Simply put, financial wellness is the ability to lead a successful financial life. It’s being able to meet your basic needs and manage your money for both the short- and long-term. You can enhance your financial wellness by improving various aspects of your personal finances, including budgeting, saving, investing, managing debt, and planning for the future.
Surprisingly, achieving financial wellness isn’t just about having a substantial income; it’s about how effectively you manage and utilize your resources to build a secure financial future. That means anyone can get there, no matter where they are in their financial journey or how much money they have (or don’t). Read on for a closer look at financial wellness, including what it is, why it matters, and how to apply the basic elements of financial wellness to your own life.
Key Points
• Financial wellness refers to the ability to lead a successful financial life, meeting basic needs and managing money for the shortand long-term.
• It involves improving various aspects of personal finances, including budgeting, saving, investing, managing debt, and planning for the future.

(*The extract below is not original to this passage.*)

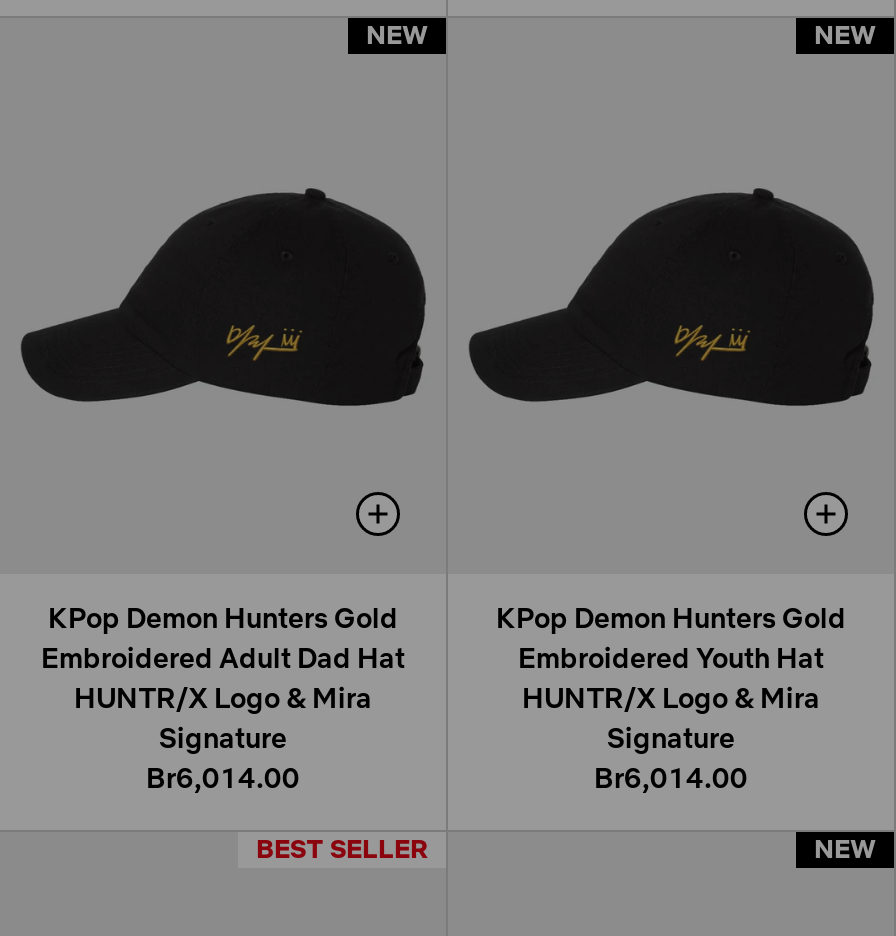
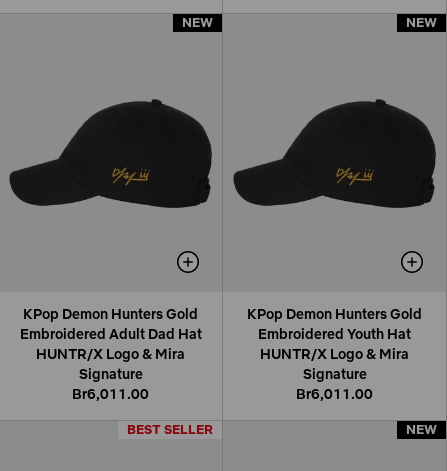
[146,760,300,796] Br6,014.00 -> [72,385,149,403] Br6,011.00
[594,760,748,796] Br6,014.00 -> [296,385,373,403] Br6,011.00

• Financial wellness is not solely dependent on income but on effectively managing and utilizing resources for a secure financial future.
• It encompasses being able to manage current bills, pay debts, handle unexpected financial emergencies, and plan for long-term goals.
• By addressing budgeting, savings, debt management, and investing, individuals can take proactive steps towards achieving financial wellness.
What Is Financial Wellness?
Financial wellness describes a condition in which you can manage your current bills and expenses, pay your debts, weather unexpected financial emergencies, and plan for long-term financial goals like saving for retirement and a child’s education. As defined by the Consumer Financial Protection Bureau, financial well-being (another term for financial wellness) is a condition in which “a person can fully meet current and ongoing financial obligations, can feel secure in their financial future, and is able to make choices that allow them to enjoy life.”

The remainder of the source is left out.